-- PROBLEM STATEMENT --
In the entries below, begin at the line with "[180,1015,235,1025] Rob Ross" and stop after the line with "[304,734,362,748] Science -> (306, 700) none"; output those lines exactly and omit the pictures.

-- GIVEN DATA --
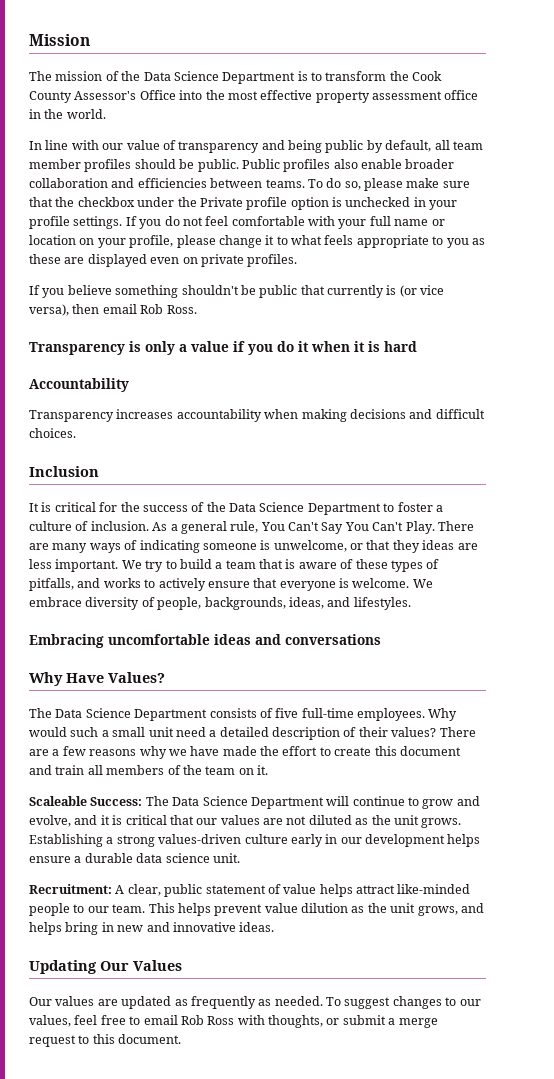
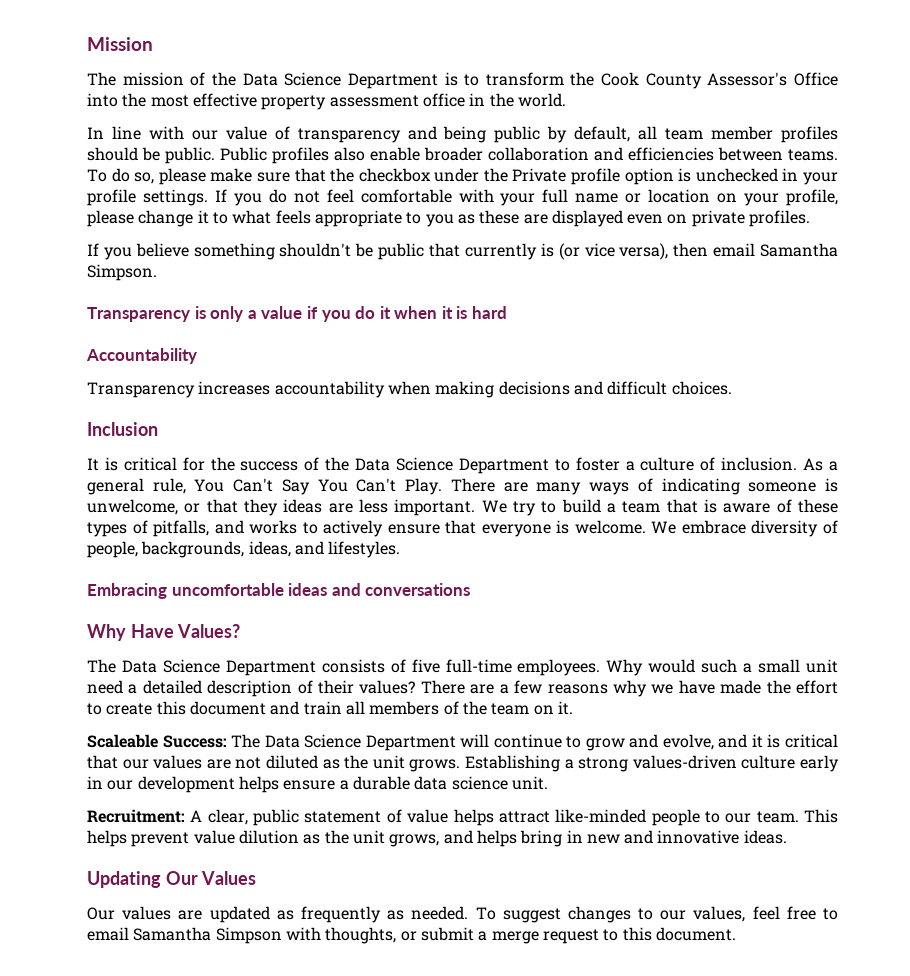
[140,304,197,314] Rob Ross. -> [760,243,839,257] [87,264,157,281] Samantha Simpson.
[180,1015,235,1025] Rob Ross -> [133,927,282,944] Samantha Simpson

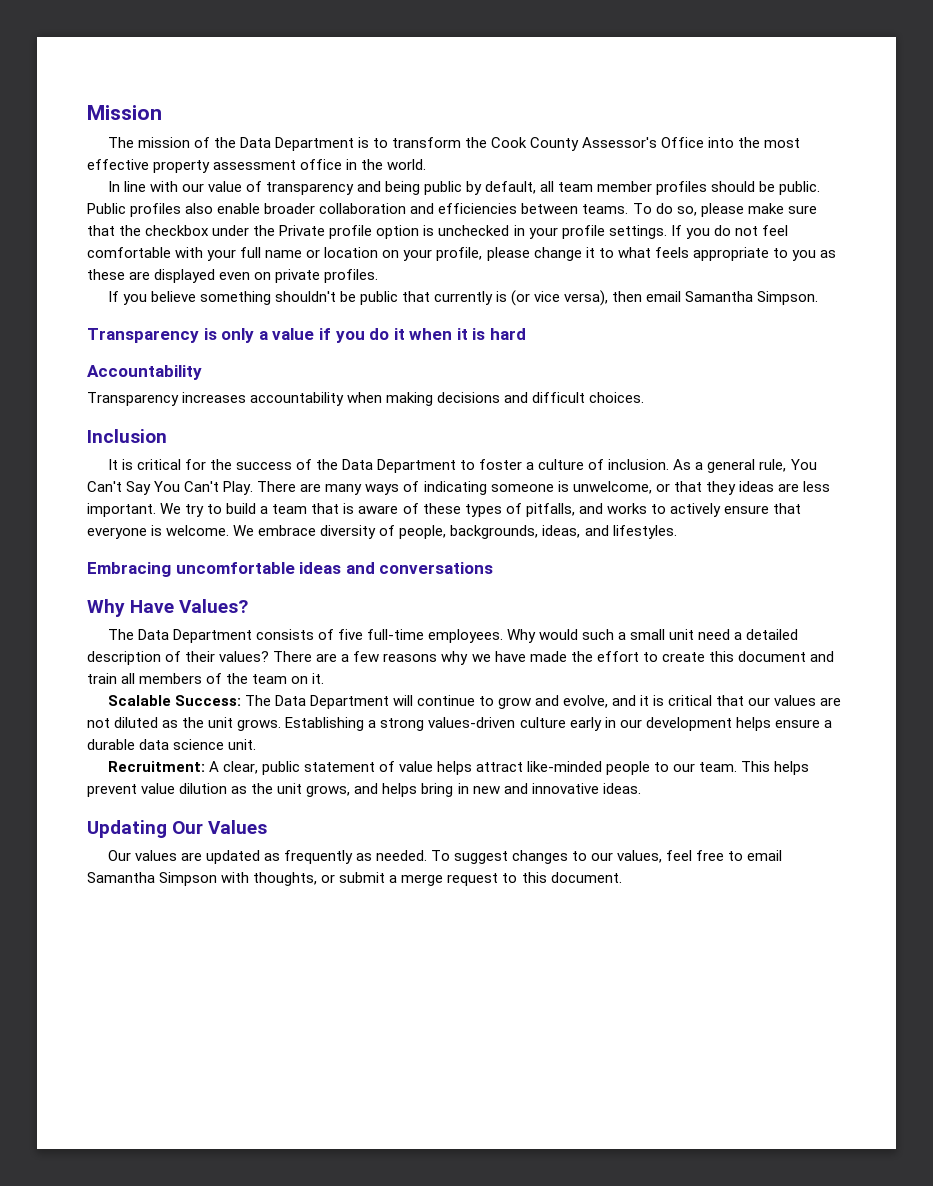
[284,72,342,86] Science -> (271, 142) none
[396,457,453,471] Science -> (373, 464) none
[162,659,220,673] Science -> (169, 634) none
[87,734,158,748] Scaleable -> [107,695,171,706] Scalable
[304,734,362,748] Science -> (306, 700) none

--

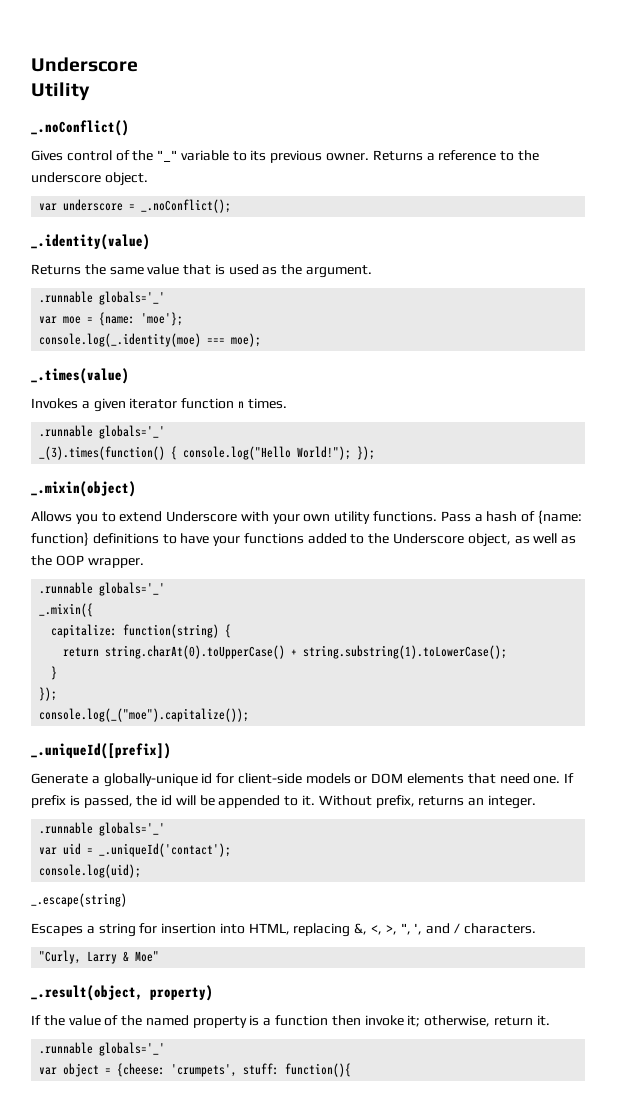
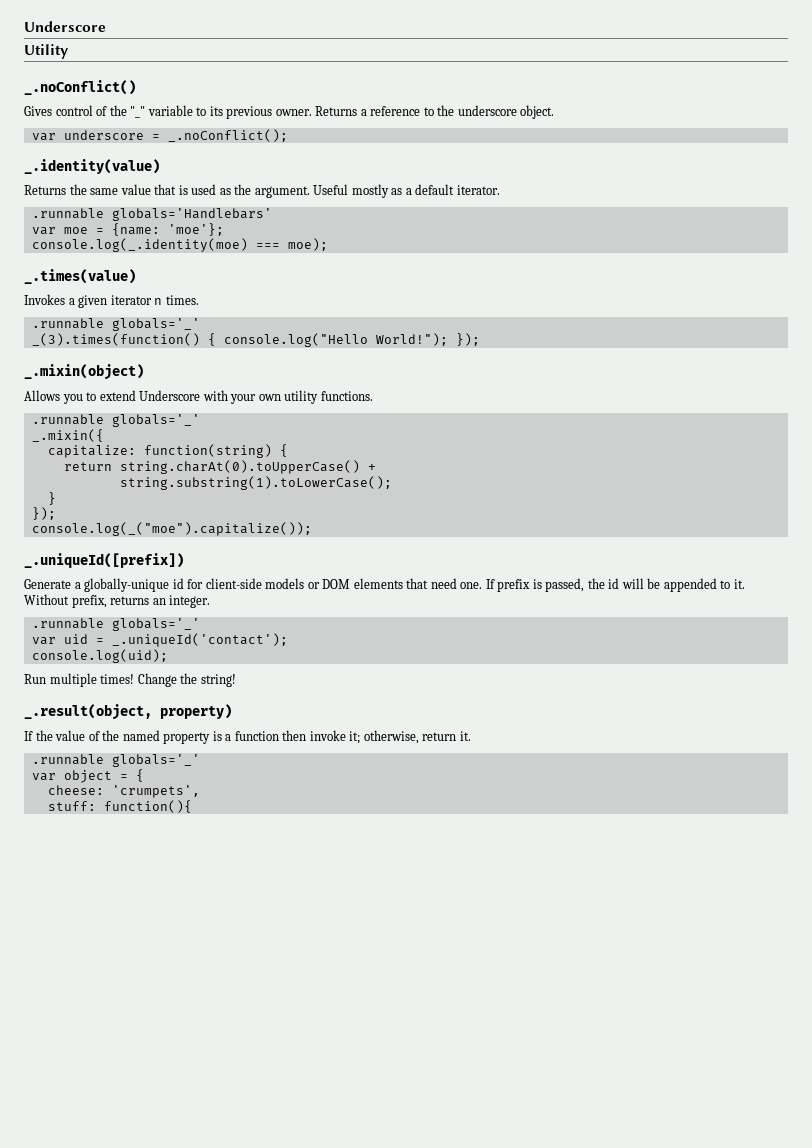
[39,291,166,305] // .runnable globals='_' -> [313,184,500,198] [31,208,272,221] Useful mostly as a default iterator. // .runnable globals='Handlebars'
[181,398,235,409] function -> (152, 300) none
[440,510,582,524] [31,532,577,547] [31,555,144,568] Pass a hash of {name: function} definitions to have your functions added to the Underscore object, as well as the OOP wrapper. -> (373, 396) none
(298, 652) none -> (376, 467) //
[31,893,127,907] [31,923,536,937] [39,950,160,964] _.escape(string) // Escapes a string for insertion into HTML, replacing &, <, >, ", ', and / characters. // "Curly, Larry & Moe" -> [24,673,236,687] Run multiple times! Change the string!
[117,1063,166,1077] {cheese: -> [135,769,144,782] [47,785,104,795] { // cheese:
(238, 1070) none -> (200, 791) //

-- FINISHED EXERCISE --
[180,1015,235,1025] Rob Ross -> [133,927,282,944] Samantha Simpson

[284,72,342,86] Science -> (271, 142) none
[396,457,453,471] Science -> (373, 464) none
[162,659,220,673] Science -> (169, 634) none
[87,734,158,748] Scaleable -> [107,695,171,706] Scalable
[304,734,362,748] Science -> (306, 700) none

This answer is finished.